The MATLAB comparison and logical operators never have implicit "chains". It is not correct in MATLAB to write
'D' == 'A' | 'C' | 'I'
with the expectation that 'D' will be tested against 'A' or 'C' or 'I' .
The MATLAB comparison and logical operators are vectorized. You can write
'D' == ['A', 'C', 'I']
which would evaluate to [false, false, false] . However, if you had this in an "if" condition then the test would be equivalent to
'D' == 'A' & 'D' == 'C' & 'D' == 'I'
which would have to be false because no value can simultaneously be equal to three values. In an "if" condition, the result is not considered true unless all of the values in the logical condition are considered true, the equivalent of
all('D' == ['A', 'C', 'I'])
To get the equivalent of testing to see if at least one of them holds you should specifically code a call to any()

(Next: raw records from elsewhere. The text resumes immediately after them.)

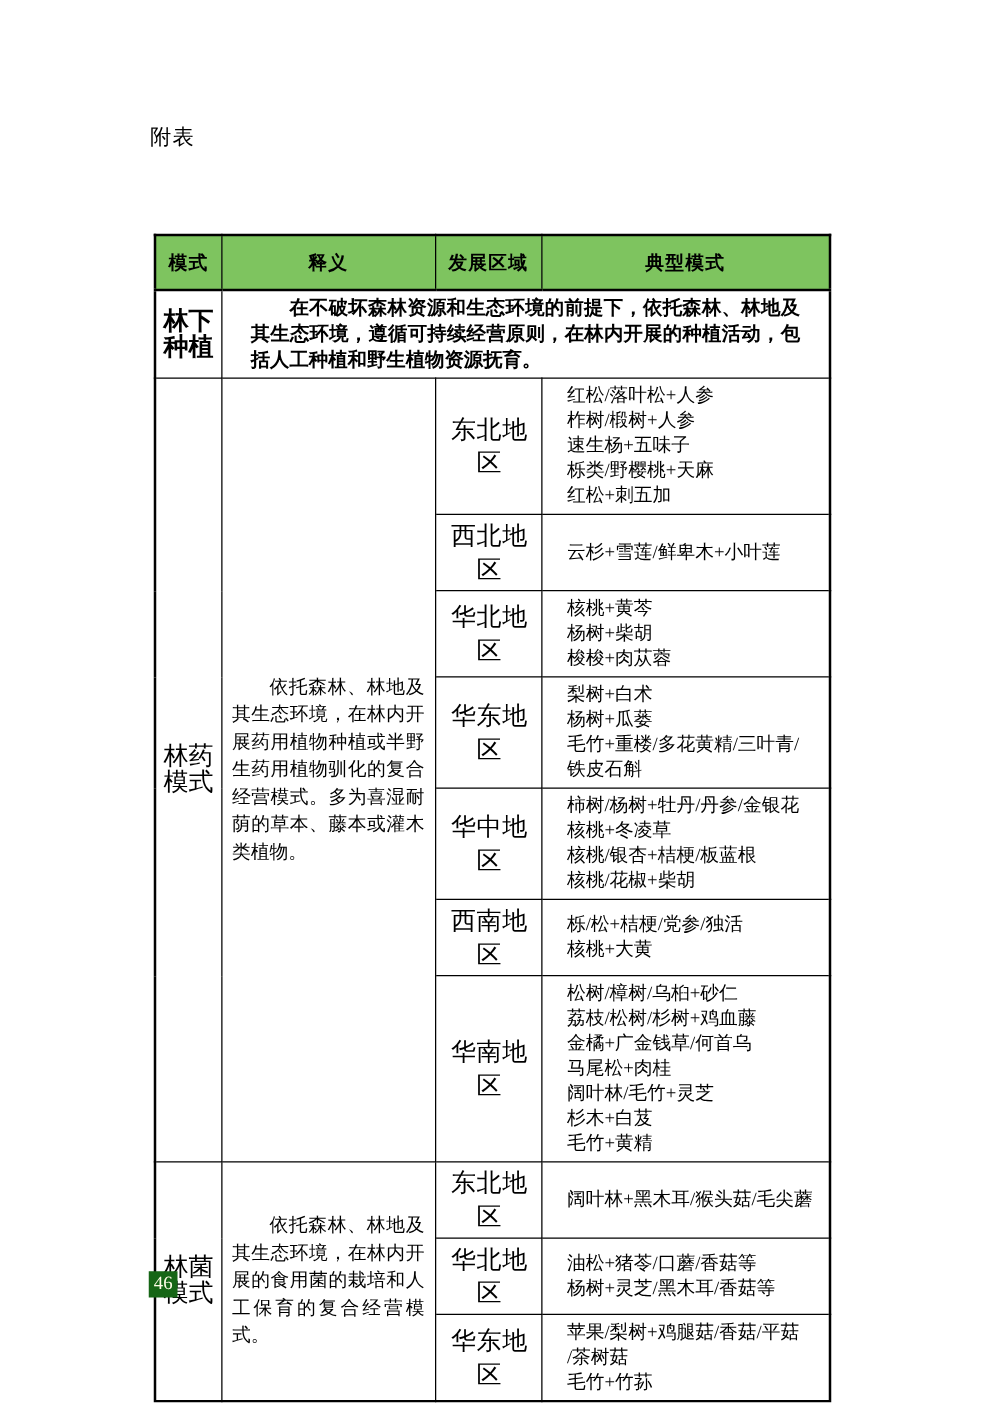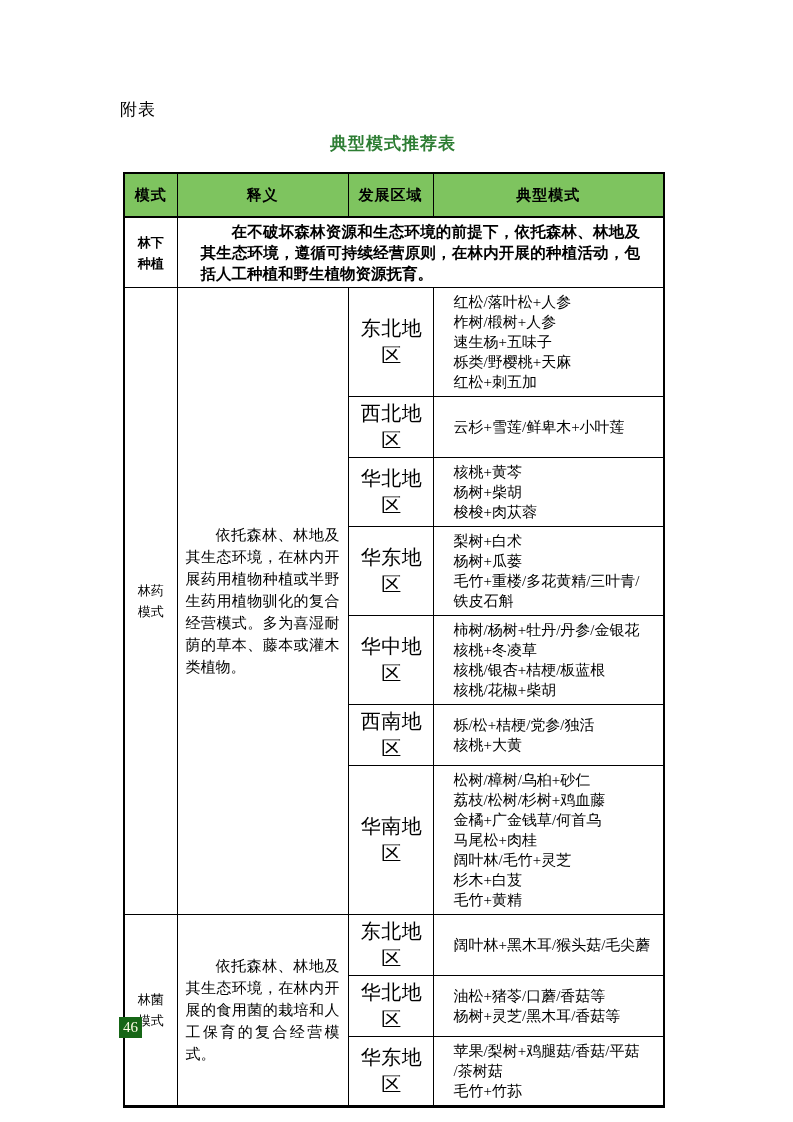"典型模式推荐表" div.doc-title { html: <div>典型模式推荐表</div> -> none }
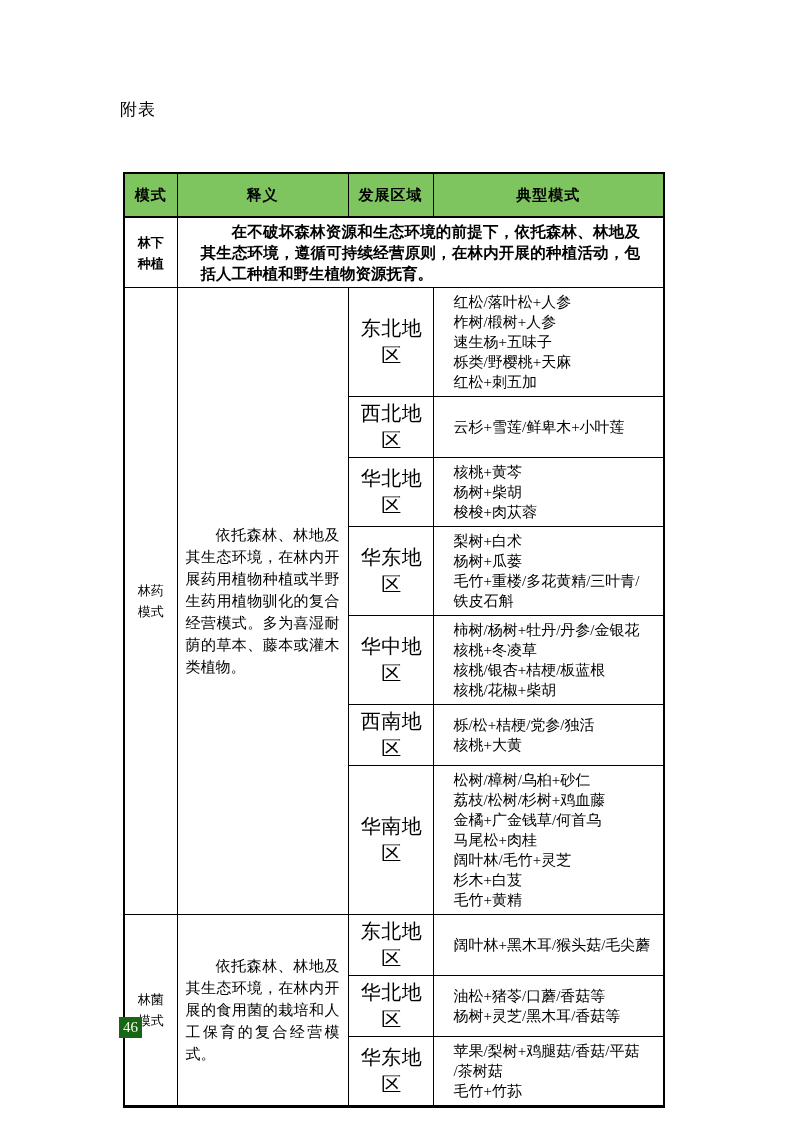"模式" .table-wrap { top: 172px -> 187px }
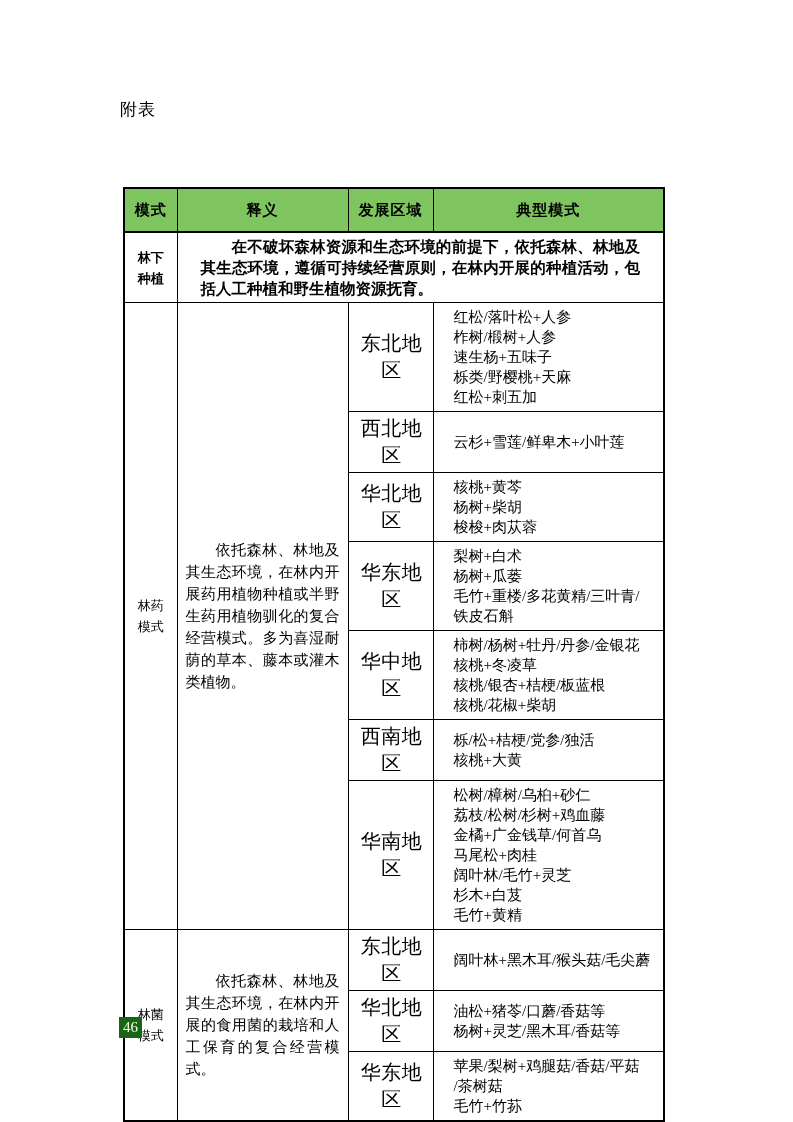"林下" td.mode-cell { font-size: 13px -> 20px }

any('D' == ['A', 'C', 'I'])
You might have noticed that ['A', 'C', 'I'] is the same as 'ACI' so yes the above line of code is the same as
any('D' == 'ACI')
Remember, in MATLAB strings are exactly the same as row vectors of characters and all of the row vector operations apply, same as if you had tested
any(4 == [1 3 9])
If you want to treat a string as a single object instead of as a row vector of characters, you need to use strcmp()
strcmp('D', 'A') | strcmp('D', 'C') | strcmp('D', 'I')
or in short form
strcmp('D', {'A', 'C', 'I'})
Here {'A', 'C', 'I'} is not the same as ['A', 'C', 'I'] and so is not the same as 'ACI'
Personally I am more likely to code with ismember() than with strcmp()
ismember('D', {'A', 'C', 'I'})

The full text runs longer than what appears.